L'utilizzo di un estrattore a bassa velocità è l'opzione migliore per conservare il 100% di enzimi e vitamine. In genere, 1 kg di cavolo produce circa 500-700 ml di succo. Se il sapore del cavolo al naturale non è di vostro gradimento, potete abbinarlo ad altri ingredienti come: cavolo bianco con mele e carote per aumentarne l'apporto vitaminico, oppure cavolo viola con ananas e zenzero per potenziarne le proprietà antinfiammatorie. Per ottenere i migliori risultati terapeutici, si consiglia di bere da 500 ml a 1 litro di succo al giorno, suddiviso in più porzioni, a stomaco vuoto, circa 30 minuti prima dei pasti.

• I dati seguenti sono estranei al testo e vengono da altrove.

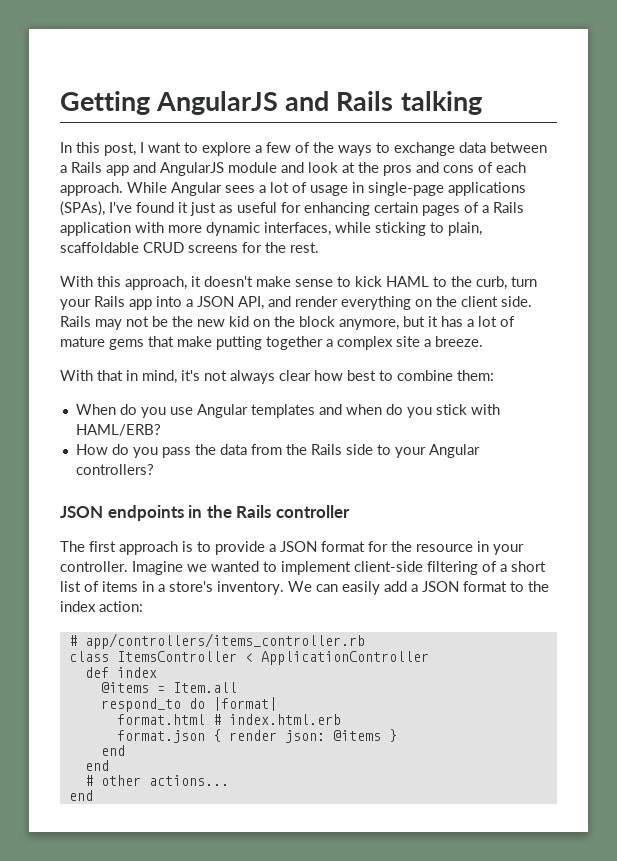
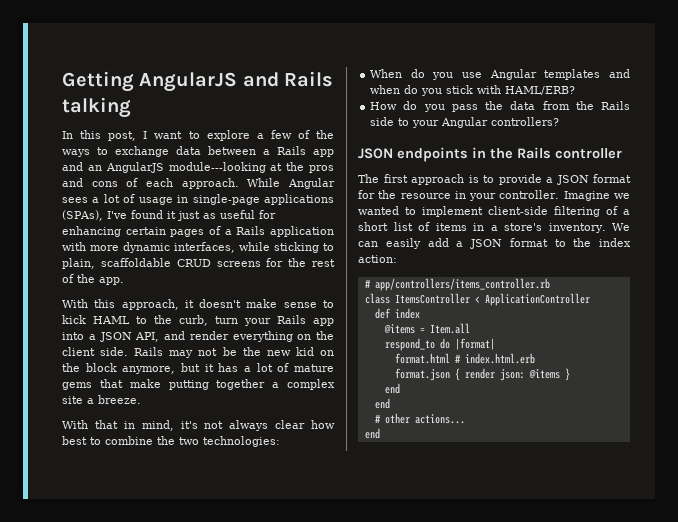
[160,162,338,176] AngularJS module and look -> [87,162,266,173] an AngularJS module---looking
[290,242,319,253] rest. -> [312,259,336,267] [62,274,124,285] rest of the app.
[457,370,494,381] them: -> [157,436,280,447] the two technologies:

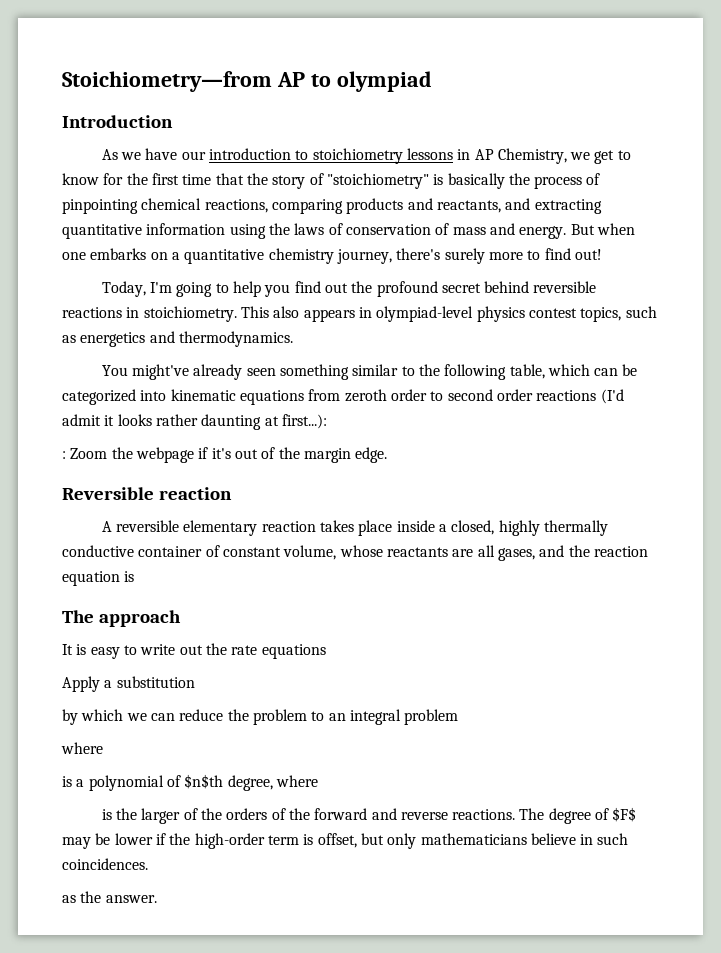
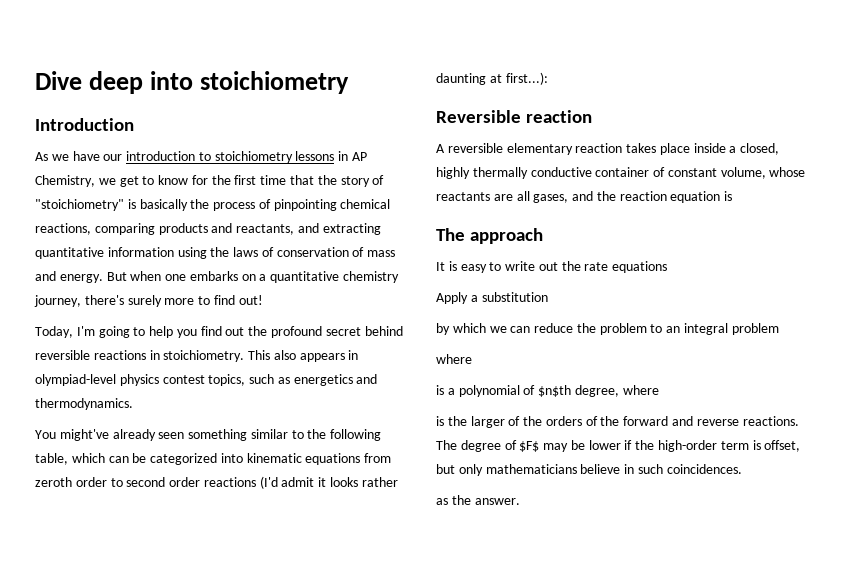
[62,71,432,92] Stoichiometry—from AP to olympiad -> [35,71,349,94] Dive deep into stoichiometry
[62,447,388,463] // : Zoom the webpage if it's out of the margin edge. -> (548, 78) none

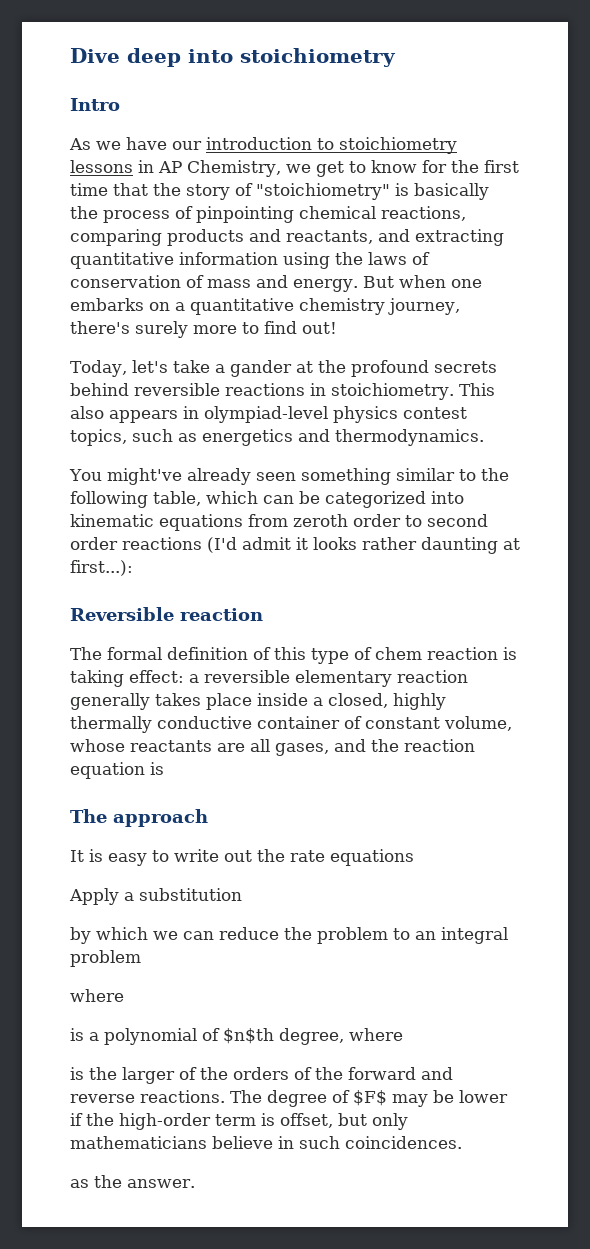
[35,118,134,131] Introduction -> [70,98,120,111] Intro
[76,326,245,338] I'm going to help you find out -> [131,360,313,377] let's take a gander at
[325,327,361,336] secret -> [433,361,497,373] secrets
[436,144,445,153] A -> [70,647,517,664] [70,670,199,687] The formal definition of this type of chem reaction is taking effect: a
(623, 148) none -> [70,693,150,710] generally

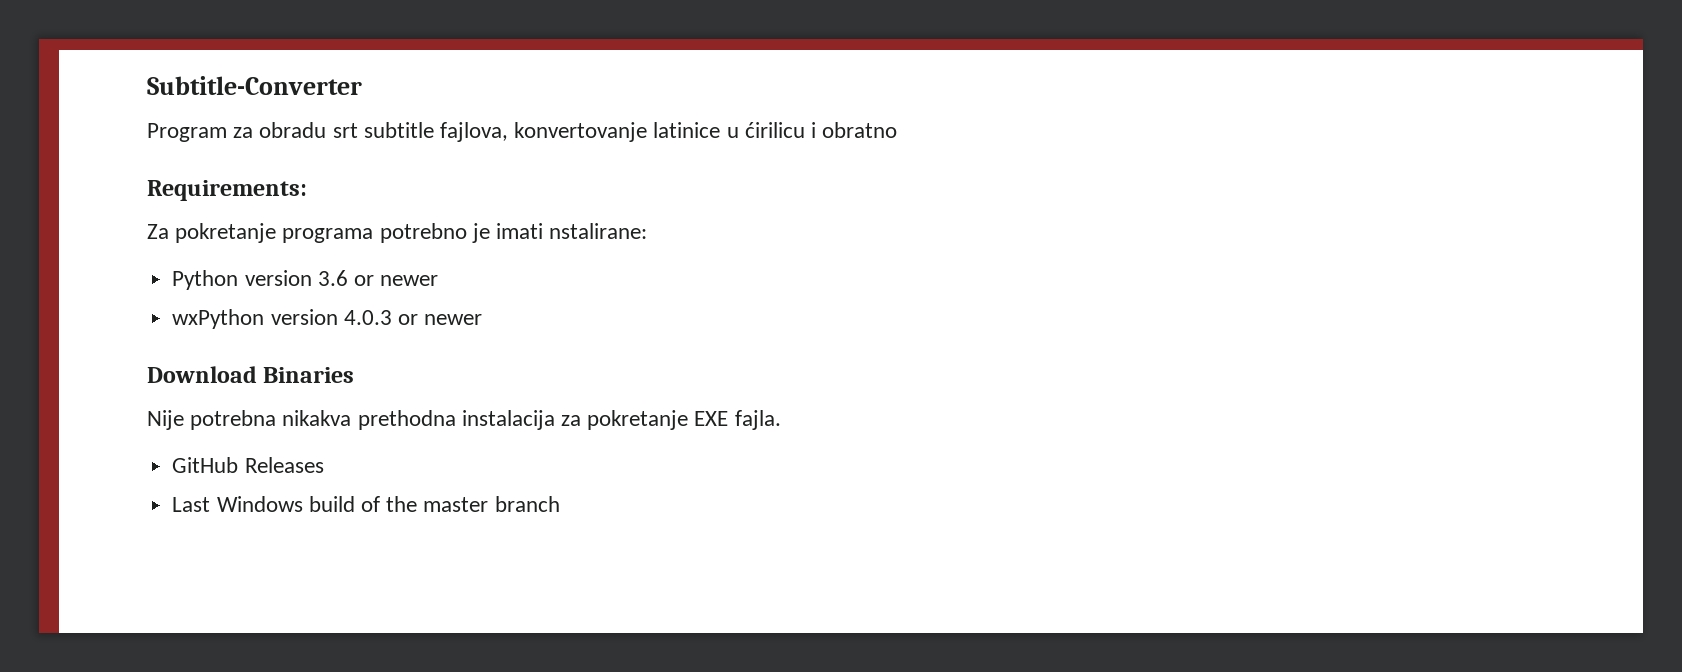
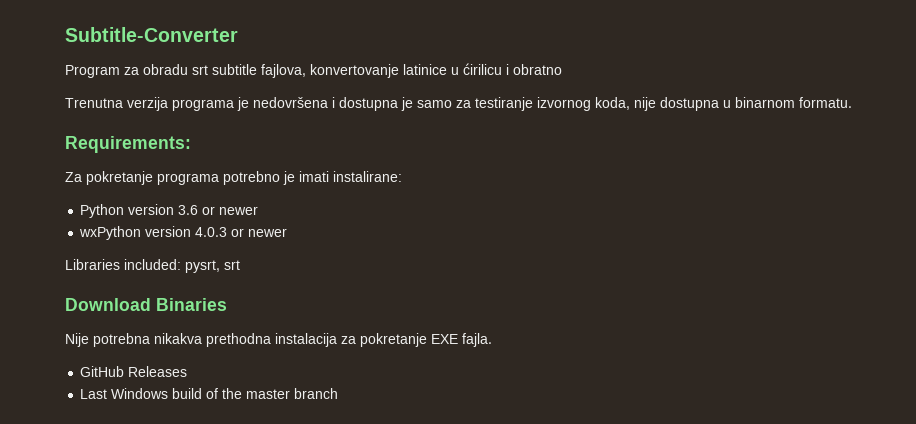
(898, 130) none -> [65,97,852,111] // Trenutna verzija programa je nedovršena i dostupna je samo za testiranje izvornog koda, nije dostupna u binarnom formatu.
[549,223,648,239] nstalirane: -> [333,171,402,182] instalirane:
(483, 319) none -> [65,259,240,273] // Libraries included: pysrt, srt

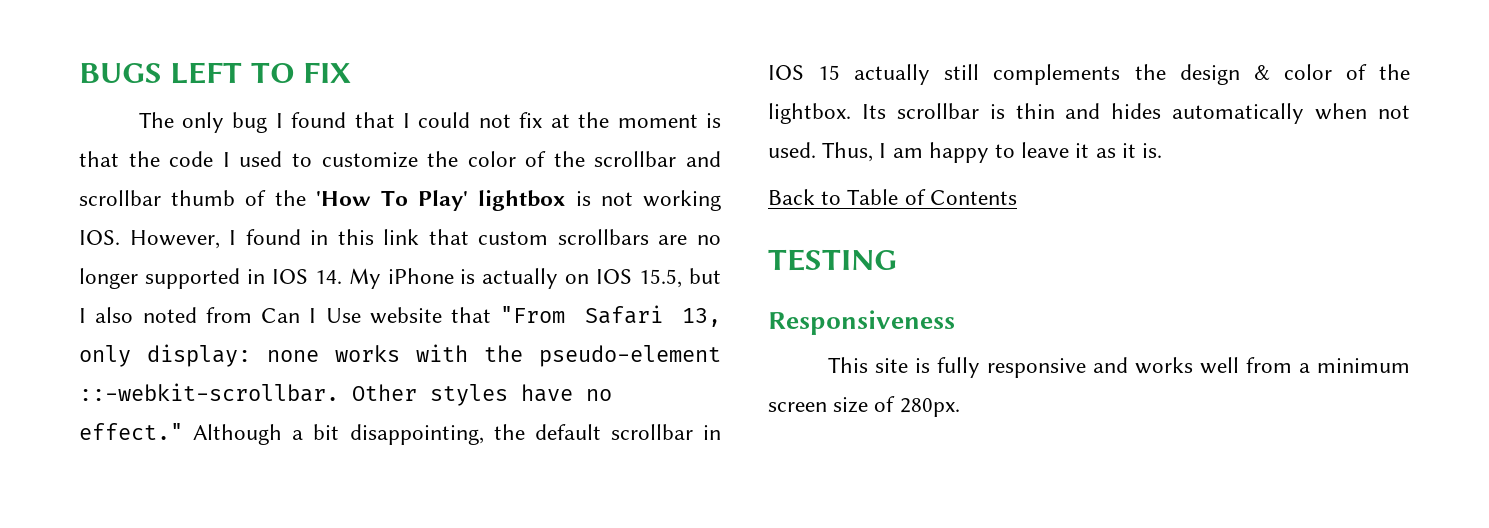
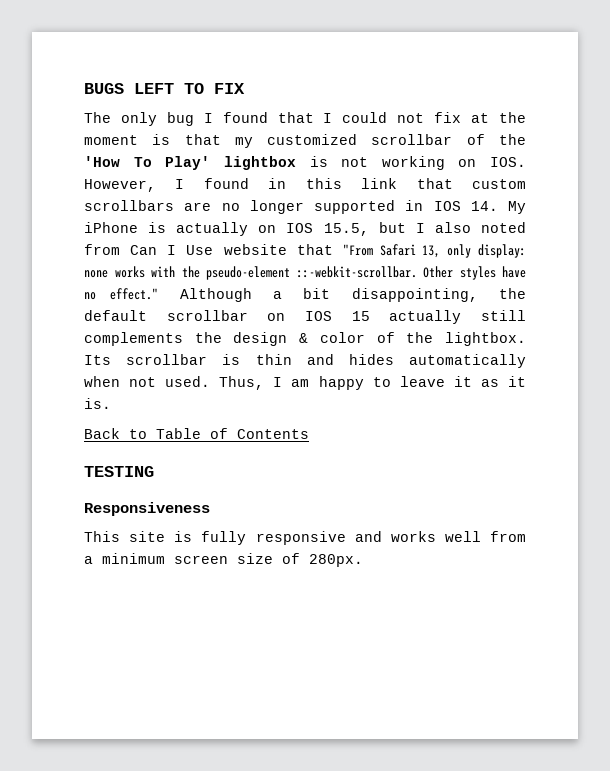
[128,151,721,168] [79,190,236,206] the code I used to customize the color of the scrollbar and scrollbar thumb -> [234,134,453,148] my customized scrollbar
(721, 200) none -> [458,159,477,167] on
[703,425,721,440] in -> [267,313,286,321] on

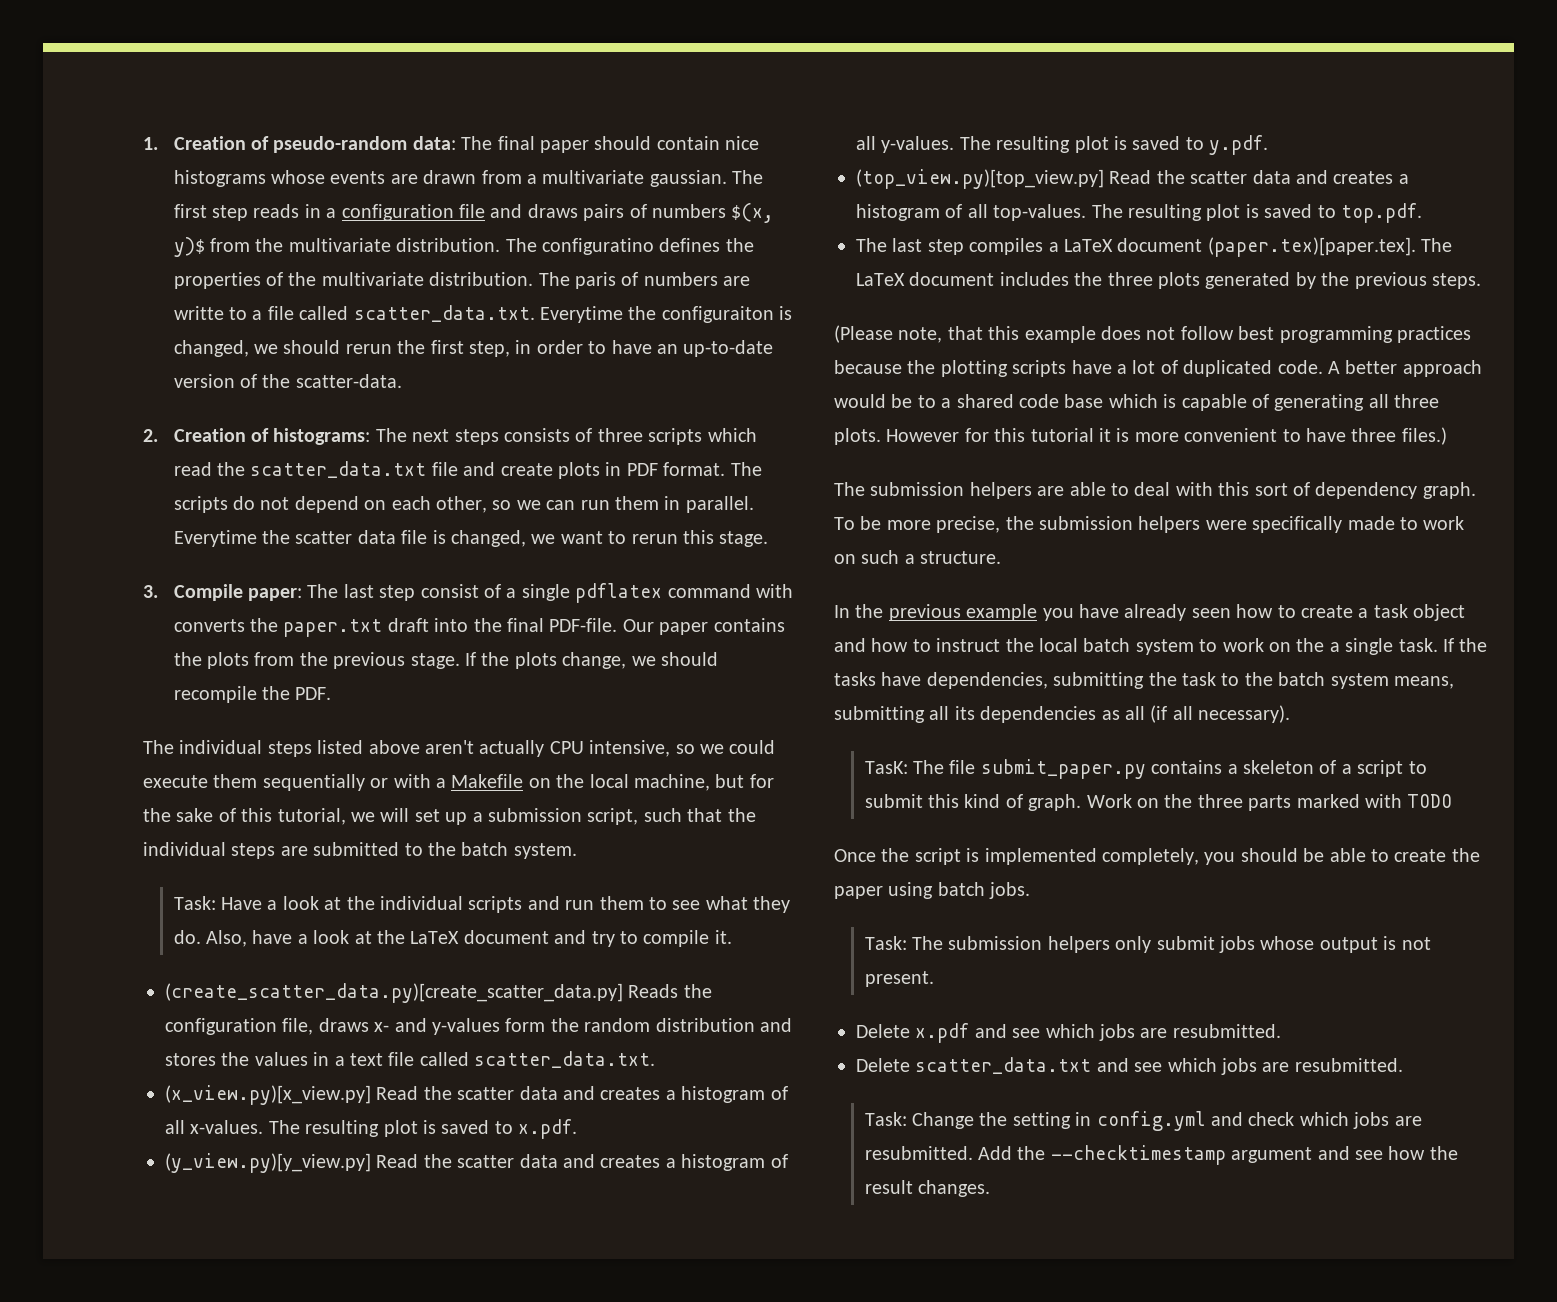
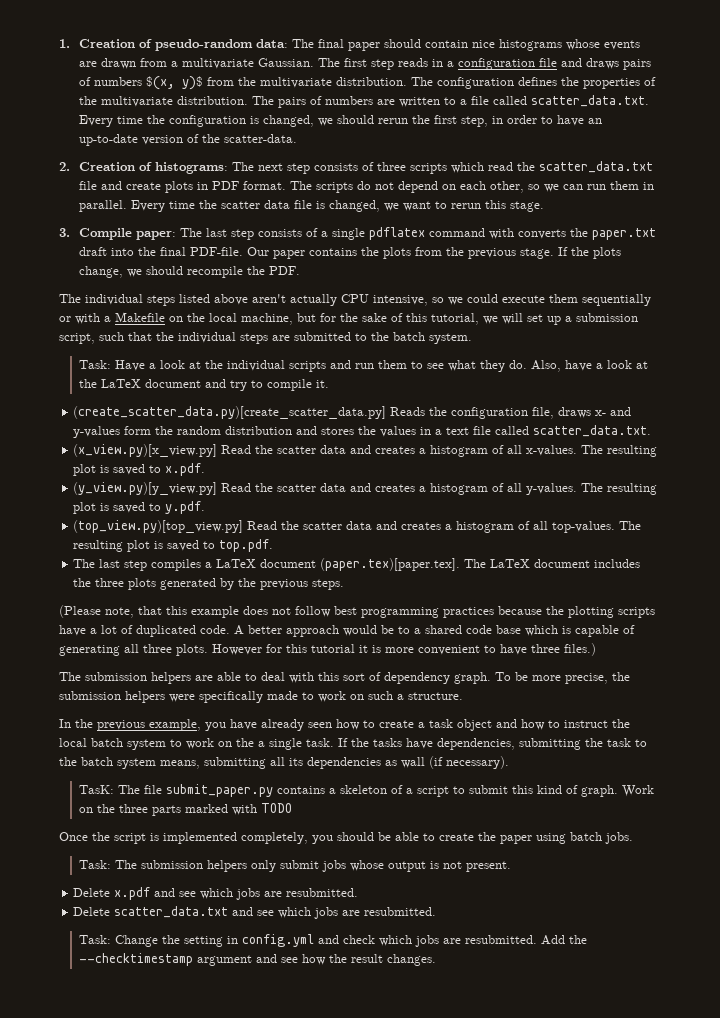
[649,170,727,187] gaussian. -> [257,58,314,67] Gaussian.
[541,238,654,255] configuratino -> [436,77,514,89] configuration
[574,272,616,289] paris -> [277,97,306,108] pairs
[173,306,224,320] writte -> [398,97,440,107] written
[539,306,774,323] Everytime the configuraiton -> [78,115,246,127] Every time the configuration
[454,429,499,445] steps -> [286,163,310,174] step
[173,530,257,547] Everytime -> [130,200,195,212] Every time
[420,584,479,598] consist -> [257,229,302,237] consists
[966,604,1038,621] example -> [149,719,201,731] example,
[1125,705,1193,723] all (if all -> [401,756,443,769] wall (if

3. Precauzioni di sicurezza durante l'uso
Nonostante sia una bevanda nutriente, il succo di cavolo presenta comunque alcune controindicazioni. Le persone con milza e stomaco deboli (che soffrono di frequenti raffreddori e diarrea) non dovrebbero berlo crudo, ma dovrebbero cuocerlo con lo zenzero per bilanciarne le proprietà rinfrescanti.
Inoltre, i seguenti gruppi di persone richiedono particolare cautela:
Persone con ipotiroidismo: le sostanze gozzigene presenti nel cavolo crudo possono interferire con l'assorbimento di iodio.
Persone che assumono farmaci anticoagulanti (Warfarin): Poiché il cavolo è ricco di vitamina K, potrebbe ridurne l'efficacia.
Persone con sindrome dell'intestino irritabile (IBS) o malattie renali: in questi casi, il consumo di succo di cavolo può facilmente causare gonfiore e distensione addominale a causa dei fruttani o esercitare pressione sui reni a causa del suo elevato contenuto di potassio. Pertanto, ascoltate il vostro corpo e consultate il medico se siete in gravidanza o avete una patologia preesistente.